[Input data]

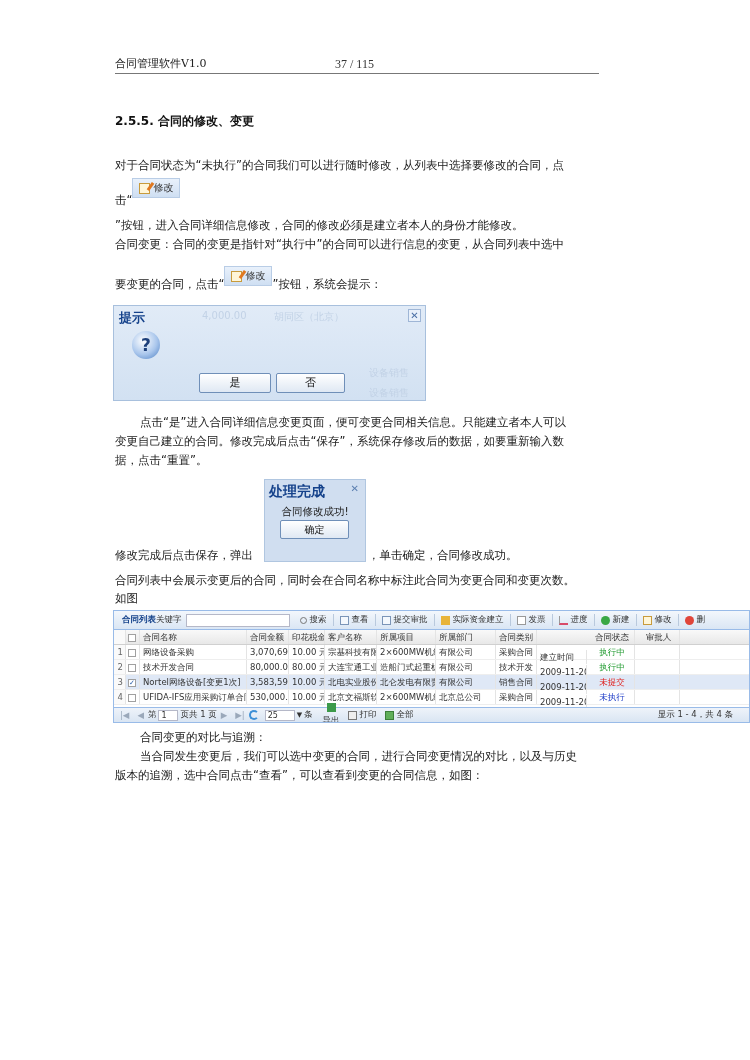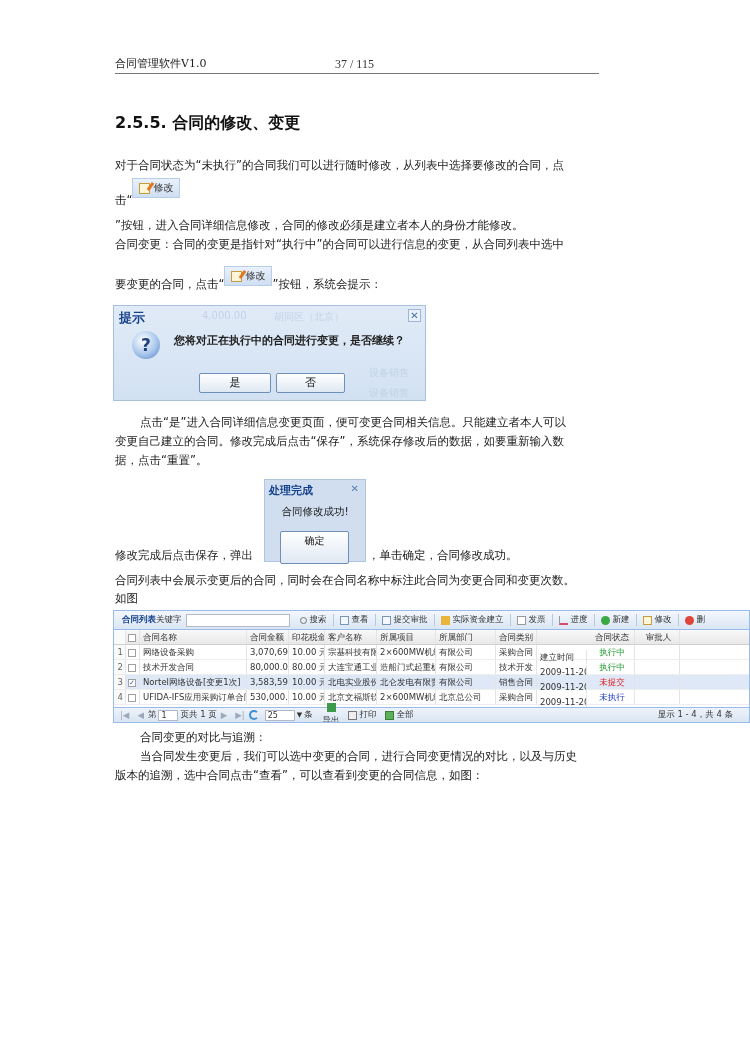--- a/index.html
+++ b/index.html
@@ -3,43 +3,43 @@
 <meta charset="utf-8">
 <style>
   * { box-sizing: border-box; margin: 0; padding: 0; }
   html, body { width: 750px; height: 1060px; background: #ffffff; overflow: hidden; }
   body { font-family: "DejaVu Sans", sans-serif; color: #111; position: relative; }
 
   .header { position: absolute; left: 115px; top: 54px; width: 484px; height: 20px; border-bottom: 1px solid #777; }
   .header .doc-title { position: absolute; left: 0; top: 2px; font-family: "DejaVu Serif", serif; font-size: 11px; color: #222; }
   .header .page-no { position: absolute; left: 220px; top: 3px; font-family: "Liberation Serif", serif; font-size: 12px; color: #333; }
 
-  .section-title { position: absolute; left: 115px; top: 113px; font-family: "DejaVu Sans", sans-serif; font-weight: bold; font-size: 16px; color: #111; }
+  .section-title { position: absolute; left: 115px; top: 113px; font-family: "DejaVu Sans", sans-serif; font-weight: bold; font-size: 12px; color: #111; }
 
   .para { position: absolute; left: 115px; font-size: 11.5px; line-height: 16px; color: #1a1a1a; white-space: nowrap; }
 
   .inline-btn { display: inline-flex; align-items: center; gap: 3px; height: 20px; padding: 0 6px; background: linear-gradient(#e9f1fb, #cfdff2); border: 1px solid #b9cde6; font-size: 10px; color: #333; vertical-align: middle; }
   .edit-icon { width: 11px; height: 11px; border: 1px solid #c89b3c; background: #fff6d8; position: relative; }
   .edit-icon::after { content: ""; position: absolute; right: -3px; top: -2px; width: 3px; height: 9px; background: #e07820; transform: rotate(35deg); }
 
   
   .dialog1 { position: absolute; left: 113px; top: 305px; width: 313px; height: 96px; background: linear-gradient(#e1ebf7, #d2e1f2); border: 1px solid #a8c0dd; }
   .dialog1 .dlg-title { position: absolute; left: 5px; top: 3px; font-size: 13px; font-weight: bold; color: #15428b; }
   .dialog1 .ghost { position: absolute; font-size: 10px; color: #c2d2e6; }
   .dialog1 .close { position: absolute; right: 4px; top: 3px; width: 13px; height: 13px; border: 1px solid #9fb6d6; background: #e8f0fa; color: #4a6fa5; font-size: 10px; line-height: 11px; text-align: center; font-weight: bold; }
   .qicon { position: absolute; left: 18px; top: 25px; width: 28px; height: 28px; border-radius: 50%; background: radial-gradient(circle at 40% 35%, #ffffff, #a9c6ec 55%, #4b7ec2); color: #1d3f7a; font-weight: bold; font-size: 17px; text-align: center; line-height: 28px; }
   .dialog1 .msg { position: absolute; left: 60px; top: 27px; font-size: 11px; font-weight: bold; color: #222; }
   .dlg-btn { position: absolute; height: 20px; border: 1px solid #6f8fb8; border-radius: 2px; background: linear-gradient(#ffffff, #dfe8f3); font-size: 11px; text-align: center; line-height: 18px; color: #111; }
 
   
   .dialog2 { position: absolute; left: 264px; top: 479px; width: 102px; height: 83px; background: #d0def0; border: 1px solid #b0c6e0; }
-  .dialog2 .dlg-title { position: absolute; left: 4px; top: 3px; font-size: 11px; font-weight: bold; color: #15428b; }
+  .dialog2 .dlg-title { position: absolute; left: 4px; top: 3px; font-size: 14px; font-weight: bold; color: #15428b; }
   .dialog2 .close { position: absolute; right: 6px; top: 3px; font-size: 10px; color: #5b7fb0; font-weight: bold; }
   .dialog2 .msg { position: absolute; left: 0; width: 100%; top: 25px; font-size: 10.5px; text-align: center; color: #222; }
-  .dialog2 .ok { left: 15px; top: 51px; width: 69px; height: 33px; font-size: 10px; line-height: 17px; }
+  .dialog2 .ok { left: 15px; top: 40px; width: 69px; height: 19px; font-size: 10px; line-height: 17px; }
 
   
   .grid { position: absolute; left: 113px; top: 610px; width: 637px; height: 113px; border: 1px solid #99bbe8; background: #fff; overflow: hidden; font-size: 8.5px; }
   .toolbar { height: 19px; background: linear-gradient(#f3f7fc, #dae6f4); border-bottom: 1px solid #99bbe8; display: flex; align-items: center; white-space: nowrap; }
   .toolbar .panel-title { font-weight: bold; color: #15428b; margin-left: 8px; }
   .toolbar .kw-label { color: #333; }
   .toolbar .kw-input { width: 104px; height: 13px; border: 1px solid #b5b8c8; background: #fff; margin-left: 4px; }
   .tb-btn { display: inline-flex; align-items: center; gap: 3px; padding: 0 4px; color: #333; }
   .tb-sep { width: 1px; height: 12px; background: #b9c9dd; margin: 0 2px; }
   .ic { display: inline-block; width: 9px; height: 9px; }
@@ -108,21 +108,20 @@
 </div>
 
 <div class="dialog1">
   <span class="dlg-title">提示</span>
   <span class="ghost" style="left:88px; top:4px;">4,000.00</span>
   <span class="ghost" style="left:160px; top:4px;">胡同区（北京）</span>
   <span class="ghost" style="left:255px; top:60px;">设备销售</span>
   <span class="ghost" style="left:255px; top:80px;">设备销售</span>
   <span class="close">✕</span>
   <div class="qicon">?</div>
-  <span class="msg">您将对正在执行中的合同进行变更，是否继续？</span>
   <div class="dlg-btn" style="left:85px; top:67px; width:72px;">是</div>
   <div class="dlg-btn" style="left:162px; top:67px; width:69px;">否</div>
 </div>
 
 <div class="para" style="top:414px; left:140px;">点击“是”进入合同详细信息变更页面，便可变更合同相关信息。只能建立者本人可以</div>
 <div class="para" style="top:433px;">变更自己建立的合同。修改完成后点击“保存”，系统保存修改后的数据，如要重新输入数</div>
 <div class="para" style="top:452px;">据，点击“重置”。</div>
 
 <div class="dialog2">
   <span class="dlg-title">处理完成</span>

[What you will do] Please work out how many lines in this listing contain "overflow", then give only that number.

[Problem solution] 2